For convenience, we ran the script from NL2code to extract the cleaned dataset from drive and place them in django_data. The vocab file djangovocab.txt is also in that directory. Alternatively, you may download raw data from ase15-django and run python scripts/data/extract_django.py --data_dir {path to all.anno and all.code)

Next, process the Django dataset into TFRecord format for efficient training.

cd {this_repo}

CUDA_VISIBLE_DEVICES=0 python scripts/data/process_django.py --data_folder ./django_data \
--vocab_file ./django_data/djangovocab.txt --dataset_type train/dev/test \
--out_feature_folder ./django_data

CUDA_VISIBLE_DEVICES=0 python scripts/data/create_tfrecords_django.py --out_tfrecord_folder ./django_data \
--dataset_type train/dev/test --feature_folder ./django_data

Gigaword

First, extract the dataset and learn byte-pair encoding.

cd {this_repo}
CUDA_VISIBLE_DEVICES=0 python scripts/data/extract_gigaword.py --data_dir {dataroot}
cd {dataroot}/gigaword
subword-nmt learn-joint-bpe-and-vocab --input src_raw_train.txt tgt_raw_train.txt -s 32000 -o joint_bpe.code --write-vocabulary src_vocab.txt tgt_vocab.txt
subword-nmt apply-bpe -c joint_bpe.code --vocabulary src_vocab.txt --vocabulary-threshold 50 < src_raw_train.txt > src_train.BPE.txt
subword-nmt apply-bpe -c joint_bpe.code --vocabulary src_vocab.txt --vocabulary-threshold 50 < src_raw_validation.txt > src_validation.BPE.txt
subword-nmt apply-bpe -c joint_bpe.code --vocabulary src_vocab.txt --vocabulary-threshold 50 < src_raw_test.txt > src_test.BPE.txt
subword-nmt apply-bpe -c joint_bpe.code --vocabulary tgt_vocab.txt --vocabulary-threshold 50 < tgt_raw_train.txt > tgt_train.BPE.txt
subword-nmt apply-bpe -c joint_bpe.code --vocabulary tgt_vocab.txt --vocabulary-threshold 50 < tgt_raw_validation.txt > tgt_validation.BPE.txt
subword-nmt apply-bpe -c joint_bpe.code --vocabulary tgt_vocab.txt --vocabulary-threshold 50 < tgt_raw_test.txt > tgt_test.BPE.txt

Then, generate the vocab file, and use this vocab file to convert tokens into integers and store in a feature file. Alternately you may use the gigaword_vocab.txt provided in our repo, which we used to train our model. To do this, set the following --vocab_file argument to be {this_repo}/gigaword_vocab.txt.

cd {this_repo}
CUDA_VISIBLE_DEVICES=0 python scripts/data/process_gigaword.py --out_feature_folder {dataroot}/gigaword \
--data_folder {dataroot}/gigaword --vocab_file {dataroot}/gigaword/gigaword_vocab.txt (or {this_repo}/gigaword_vocab.txt) \
--dataset_type train/validation/test

Finally, generate the train/validation/test tfrecords files.

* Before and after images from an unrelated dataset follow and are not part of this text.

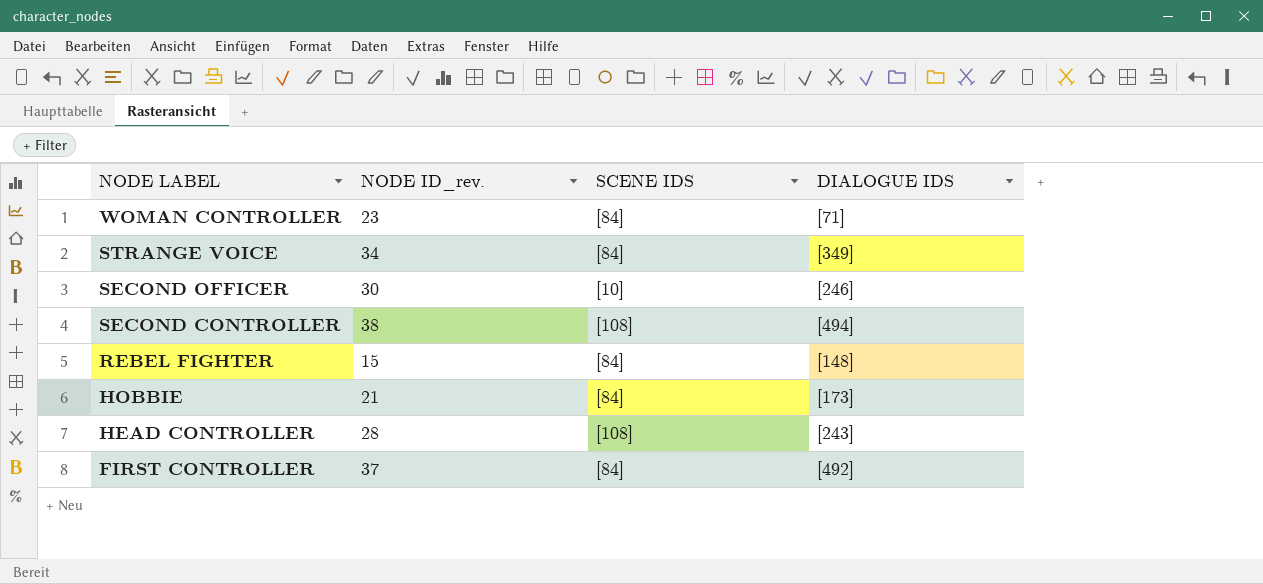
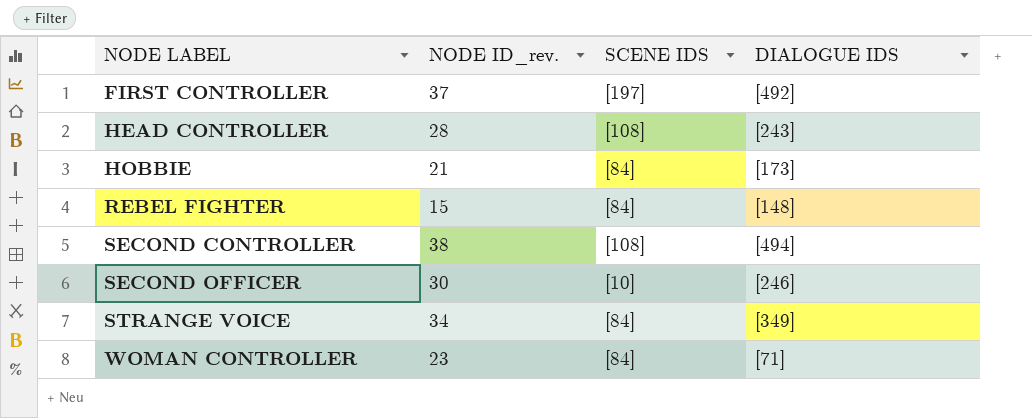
row order: NODE LABEL descending -> NODE LABEL ascending
FIRST CONTROLLER | SCENE IDS: [84] -> [197]

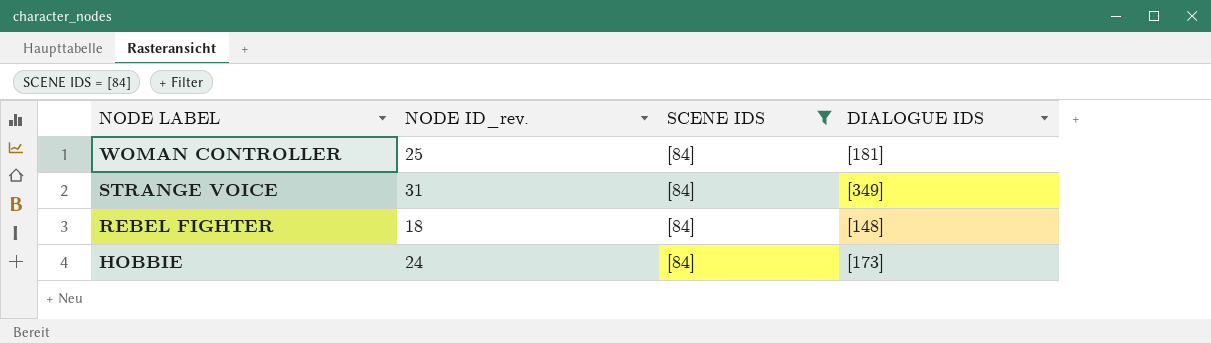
filter: none -> SCENE IDS = [84]
row order: NODE LABEL ascending -> NODE LABEL descending
WOMAN CONTROLLER | NODE ID_rev.: 23 -> 25
WOMAN CONTROLLER | DIALOGUE IDS: [71] -> [181]
STRANGE VOICE | NODE ID_rev.: 34 -> 31
REBEL FIGHTER | NODE ID_rev.: 15 -> 18
HOBBIE | NODE ID_rev.: 21 -> 24

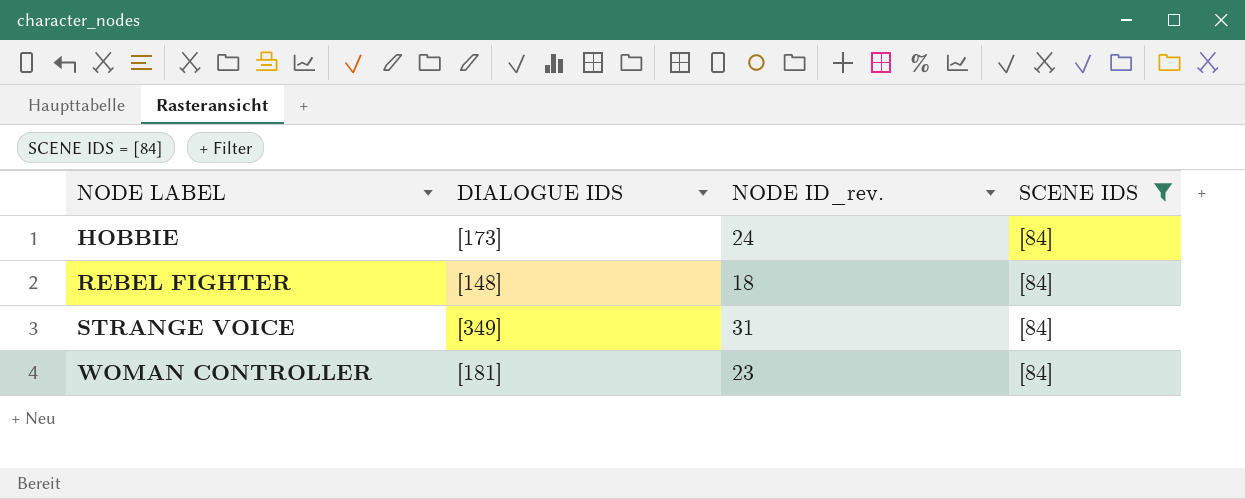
row order: NODE LABEL descending -> NODE LABEL ascending
column DIALOGUE IDS | position: 4 -> 2
WOMAN CONTROLLER | NODE ID_rev.: 25 -> 23

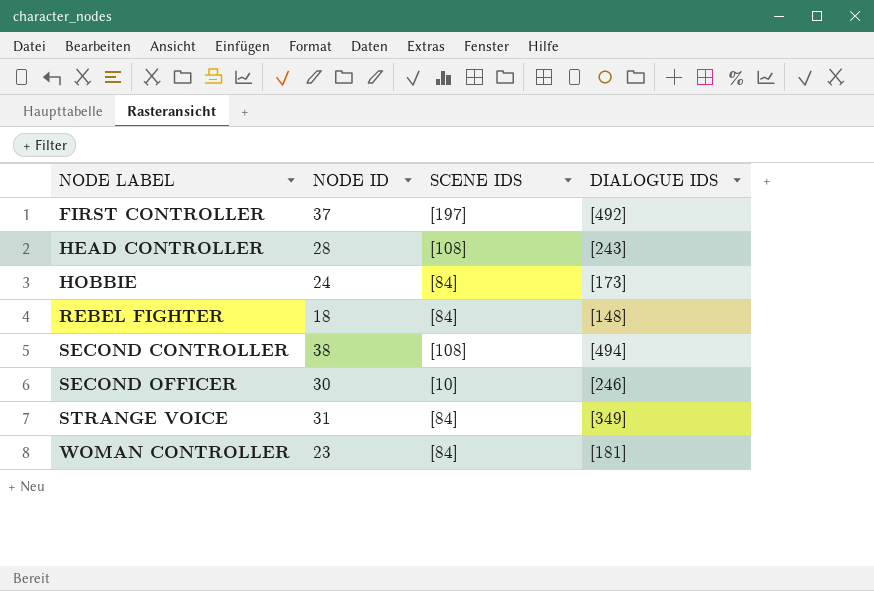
filter: SCENE IDS = [84] -> none
column name: NODE ID_rev. -> NODE ID
column DIALOGUE IDS | position: 2 -> 4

CUDA_VISIBLE_DEVICES=0 python scripts/data/create_tfrecords_gigaword.py --out_tfrecord_folder {dataroot}/gigaword \
--feature_folder {dataroot}/gigaword --samples_per_shard 4096 --dataset_type train/validation/test

WMT

Here, we use WMT16 Ro-En as an example.

First extract the dataset and learn byte-pair encoding.

cd {this_repo}
CUDA_VISIBLE_DEVICES=0 python scripts/data/extract_wmt.py --language_pair 16 ro en --data_dir {dataroot}
cd {dataroot}/wmt16_translate/ro-en
subword-nmt learn-joint-bpe-and-vocab --input src_raw_train.txt tgt_raw_train.txt -s 32000 -o joint_bpe.code --write-vocabulary src_vocab.txt tgt_vocab.txt
subword-nmt apply-bpe -c joint_bpe.code --vocabulary src_vocab.txt --vocabulary-threshold 50 < src_raw_train.txt > src_train.BPE.txt
subword-nmt apply-bpe -c joint_bpe.code --vocabulary src_vocab.txt --vocabulary-threshold 50 < src_raw_validation.txt > src_validation.BPE.txt
subword-nmt apply-bpe -c joint_bpe.code --vocabulary src_vocab.txt --vocabulary-threshold 50 < src_raw_test.txt > src_test.BPE.txt
subword-nmt apply-bpe -c joint_bpe.code --vocabulary tgt_vocab.txt --vocabulary-threshold 50 < tgt_raw_train.txt > tgt_train.BPE.txt
subword-nmt apply-bpe -c joint_bpe.code --vocabulary tgt_vocab.txt --vocabulary-threshold 50 < tgt_raw_validation.txt > tgt_validation.BPE.txt
subword-nmt apply-bpe -c joint_bpe.code --vocabulary tgt_vocab.txt --vocabulary-threshold 50 < tgt_raw_test.txt > tgt_test.BPE.txt

Extract corpus with truecase to train the truecaser, which is used for evaluation.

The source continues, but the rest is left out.